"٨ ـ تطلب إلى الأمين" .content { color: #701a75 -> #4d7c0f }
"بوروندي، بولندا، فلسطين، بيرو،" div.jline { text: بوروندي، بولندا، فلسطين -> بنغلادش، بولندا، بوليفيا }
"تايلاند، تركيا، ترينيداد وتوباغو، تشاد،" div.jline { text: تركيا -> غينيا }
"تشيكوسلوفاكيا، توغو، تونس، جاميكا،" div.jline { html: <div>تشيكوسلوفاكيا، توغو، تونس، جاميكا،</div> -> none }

==

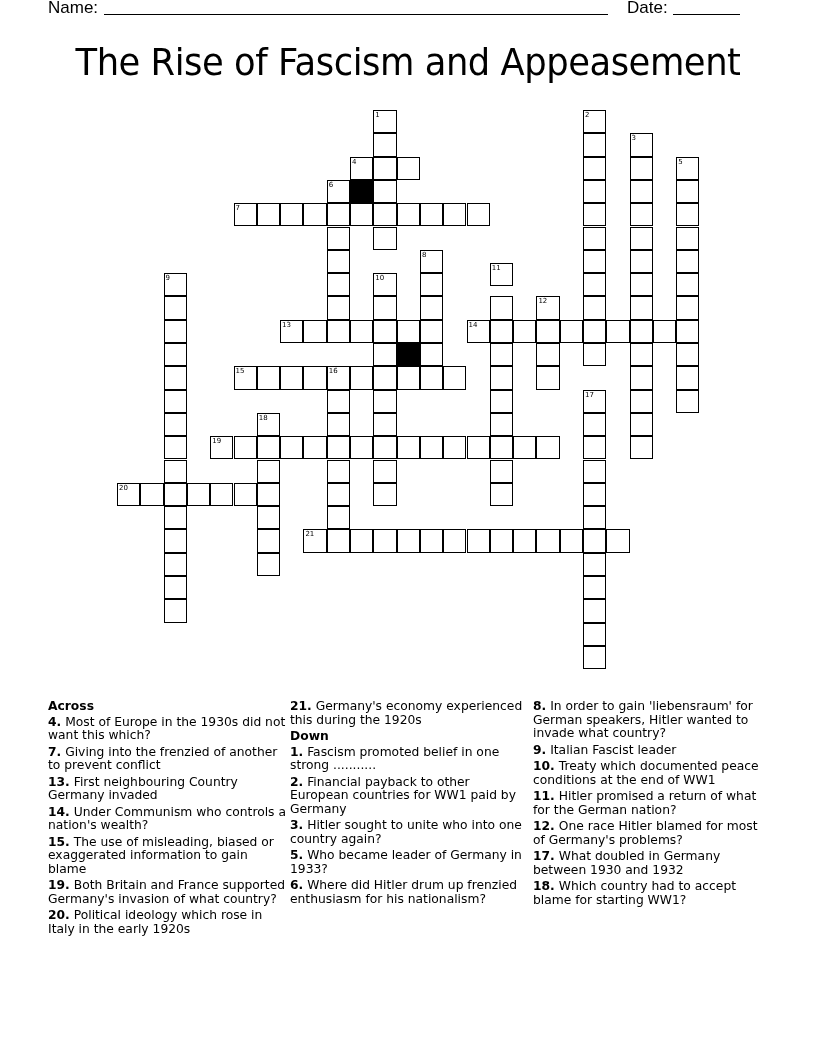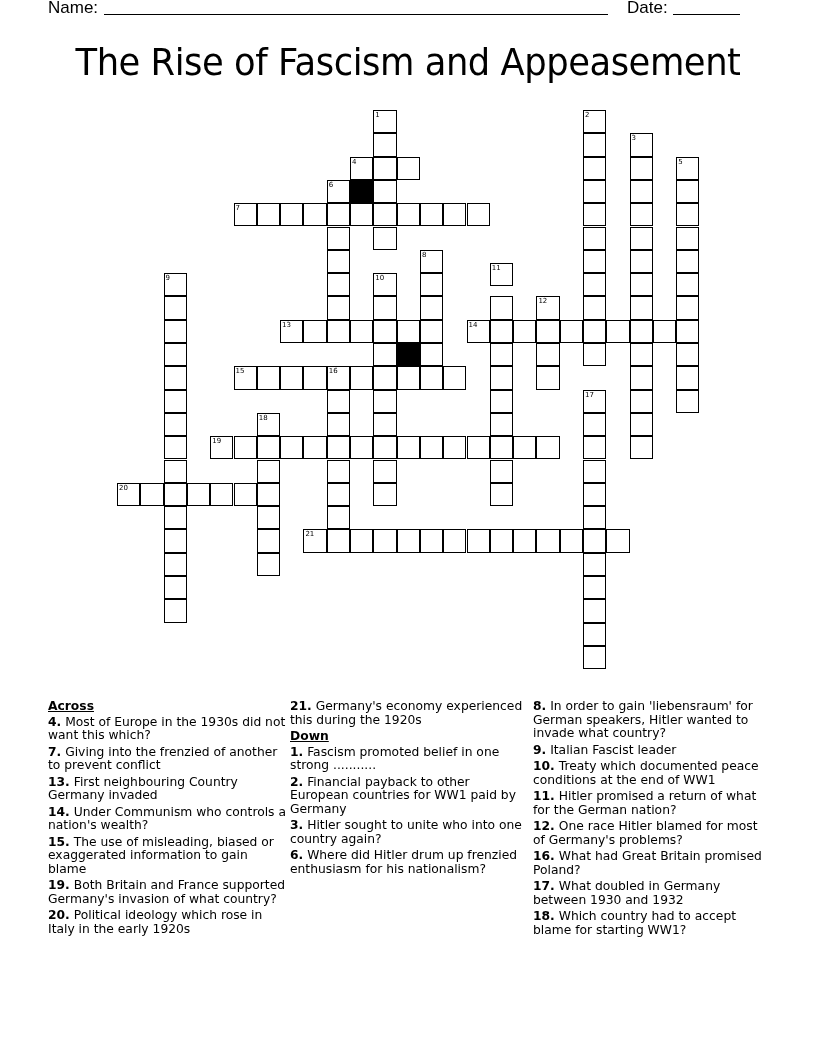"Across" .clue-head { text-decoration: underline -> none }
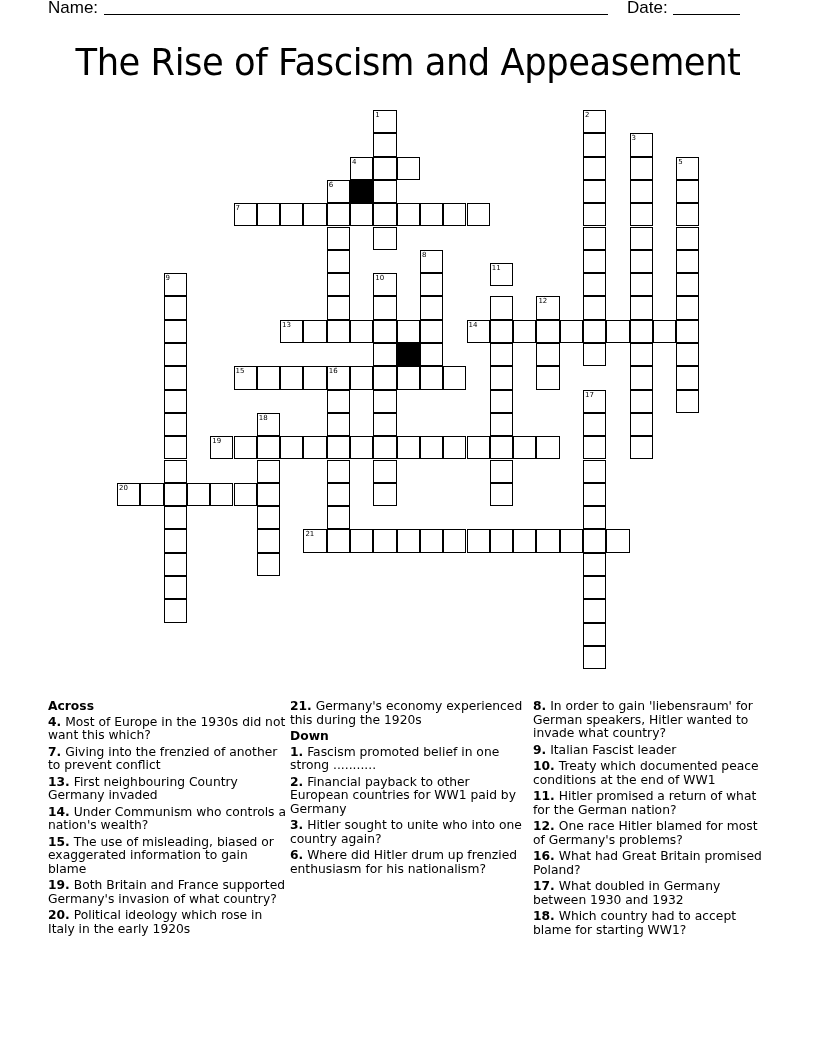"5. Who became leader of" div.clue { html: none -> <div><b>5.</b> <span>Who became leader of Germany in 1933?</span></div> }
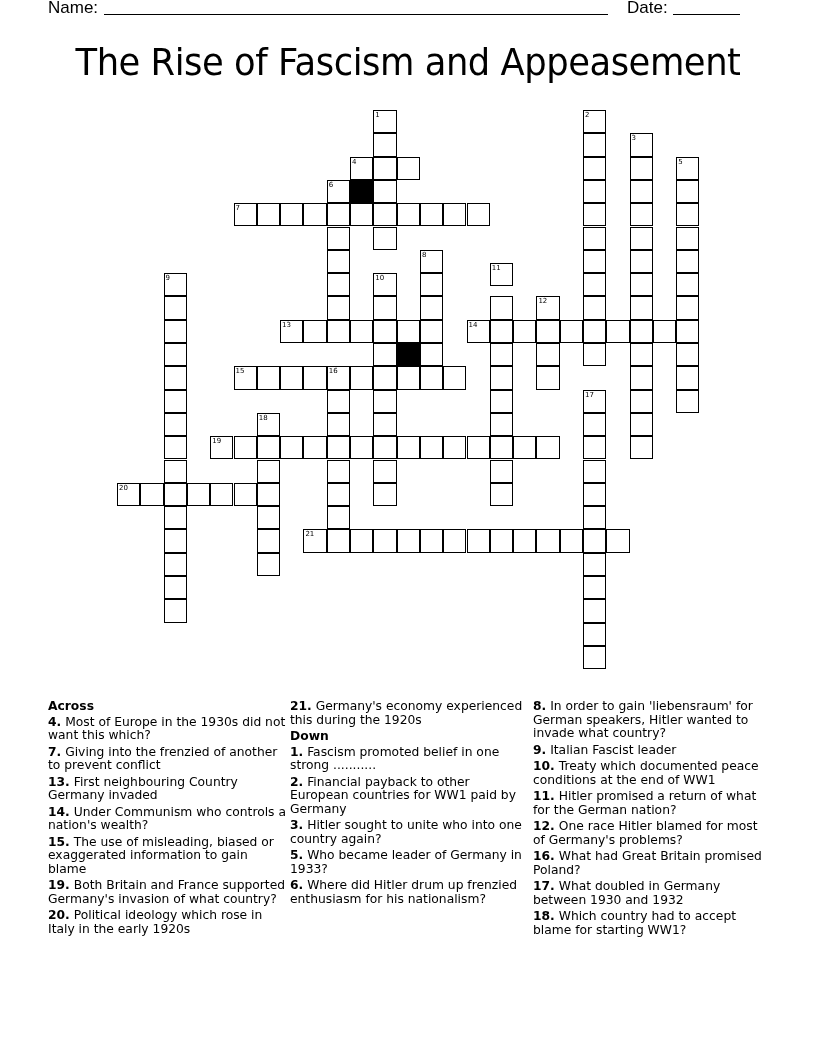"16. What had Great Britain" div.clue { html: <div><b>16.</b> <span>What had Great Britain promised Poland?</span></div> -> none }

...

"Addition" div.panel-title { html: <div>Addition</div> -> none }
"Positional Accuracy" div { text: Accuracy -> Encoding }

WHAT IS NEEDED:
Please repeat the lines of the material above exactly, starting with the line that contains "text-decoration: underline ->" and ending with the line that contains "html: none ->". Leave the pictures out.

FINAL ANSWER:
"Across" .clue-head { text-decoration: underline -> none }
"5. Who became leader of" div.clue { html: none -> <div><b>5.</b> <span>Who became leader of Germany in 1933?</span></div> }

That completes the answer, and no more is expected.